AIM OF THE EXERCISE » The entries are to be written out word for word, with their images left out.

[Before-and-after change records]

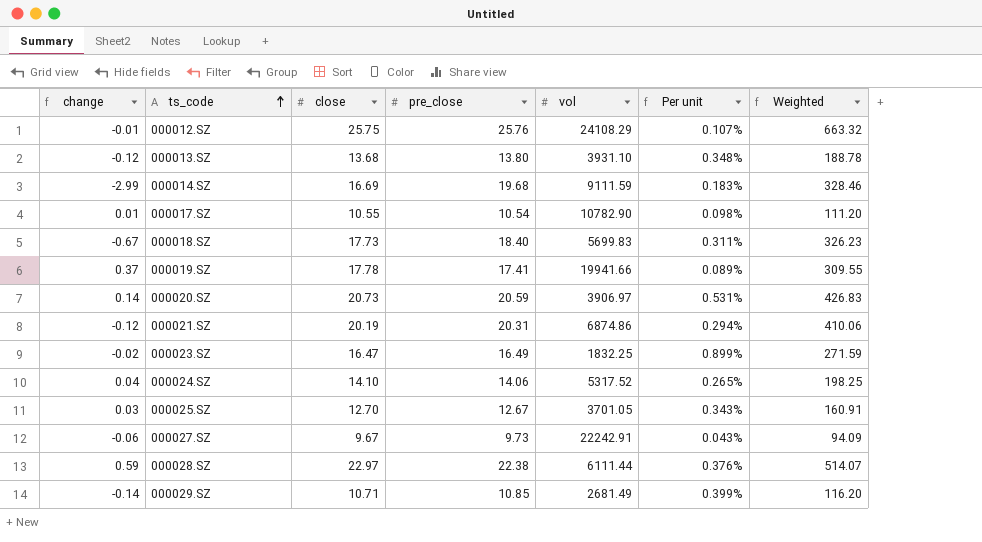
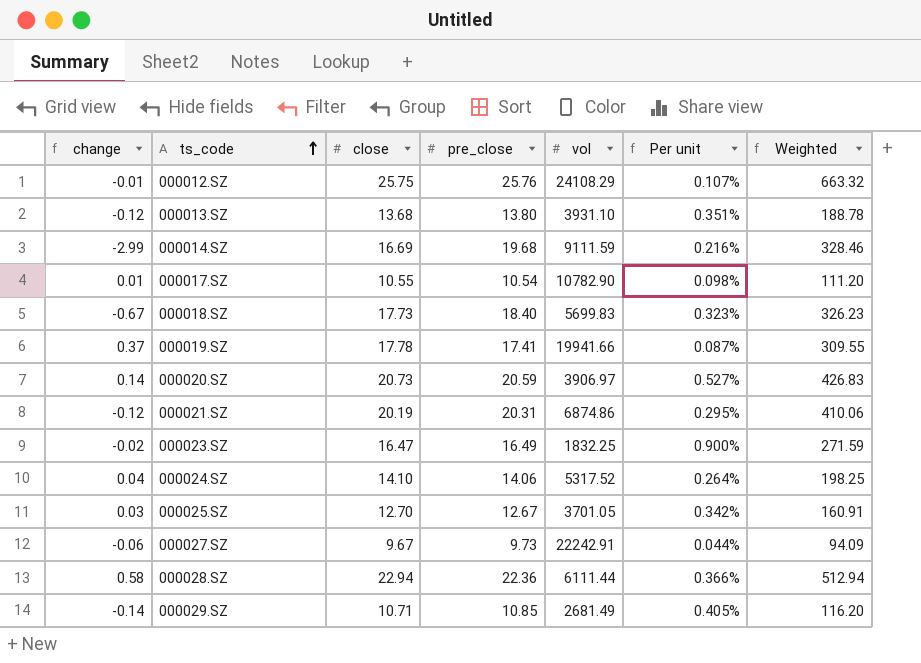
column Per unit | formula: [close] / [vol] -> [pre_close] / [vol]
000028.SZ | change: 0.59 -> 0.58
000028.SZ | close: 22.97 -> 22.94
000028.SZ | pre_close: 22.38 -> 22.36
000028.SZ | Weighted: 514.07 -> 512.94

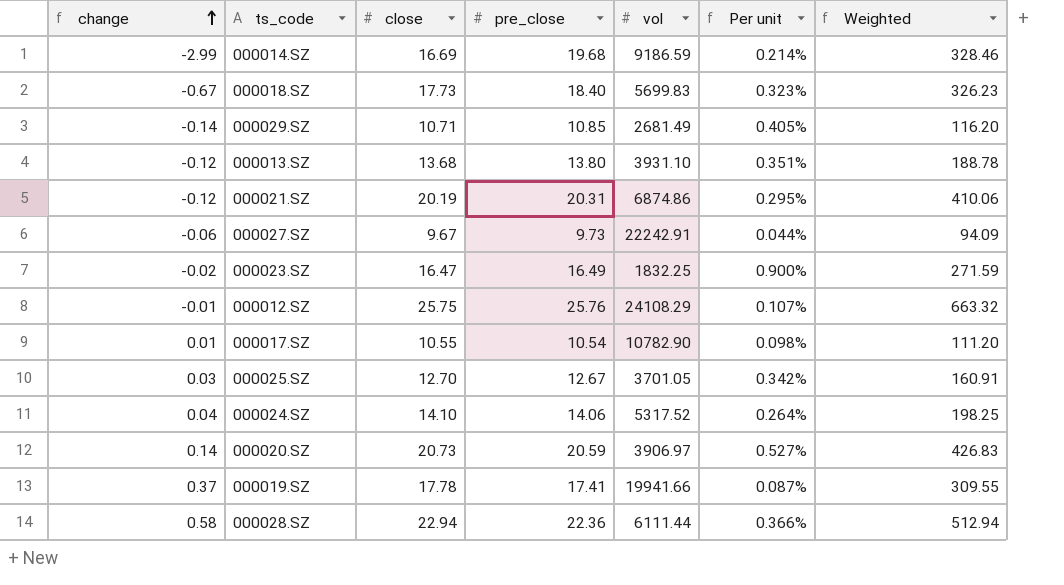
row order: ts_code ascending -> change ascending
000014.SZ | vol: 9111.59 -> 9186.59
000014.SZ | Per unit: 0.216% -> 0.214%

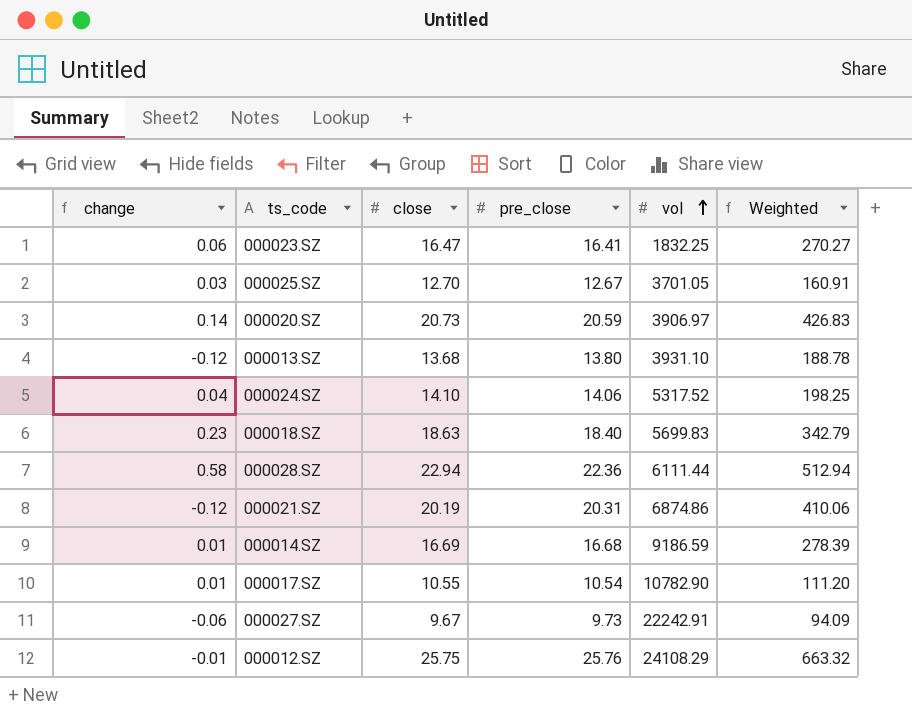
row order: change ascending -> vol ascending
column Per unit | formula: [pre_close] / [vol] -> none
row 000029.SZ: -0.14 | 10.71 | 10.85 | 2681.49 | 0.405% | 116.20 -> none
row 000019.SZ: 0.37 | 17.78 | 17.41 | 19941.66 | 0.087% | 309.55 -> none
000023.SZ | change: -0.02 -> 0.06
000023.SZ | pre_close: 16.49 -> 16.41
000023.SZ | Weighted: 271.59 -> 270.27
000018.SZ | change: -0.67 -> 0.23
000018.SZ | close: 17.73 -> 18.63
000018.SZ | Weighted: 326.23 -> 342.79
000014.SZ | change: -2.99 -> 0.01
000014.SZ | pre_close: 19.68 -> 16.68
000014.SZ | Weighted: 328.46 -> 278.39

WRITTEN RESPONSE »
column Per unit | formula: [close] / [vol] -> [pre_close] / [vol]
000028.SZ | change: 0.59 -> 0.58
000028.SZ | close: 22.97 -> 22.94
000028.SZ | pre_close: 22.38 -> 22.36
000028.SZ | Weighted: 514.07 -> 512.94

row order: ts_code ascending -> change ascending
000014.SZ | vol: 9111.59 -> 9186.59
000014.SZ | Per unit: 0.216% -> 0.214%

row order: change ascending -> vol ascending
column Per unit | formula: [pre_close] / [vol] -> none
row 000029.SZ: -0.14 | 10.71 | 10.85 | 2681.49 | 0.405% | 116.20 -> none
row 000019.SZ: 0.37 | 17.78 | 17.41 | 19941.66 | 0.087% | 309.55 -> none
000023.SZ | change: -0.02 -> 0.06
000023.SZ | pre_close: 16.49 -> 16.41
000023.SZ | Weighted: 271.59 -> 270.27
000018.SZ | change: -0.67 -> 0.23
000018.SZ | close: 17.73 -> 18.63
000018.SZ | Weighted: 326.23 -> 342.79
000014.SZ | change: -2.99 -> 0.01
000014.SZ | pre_close: 19.68 -> 16.68
000014.SZ | Weighted: 328.46 -> 278.39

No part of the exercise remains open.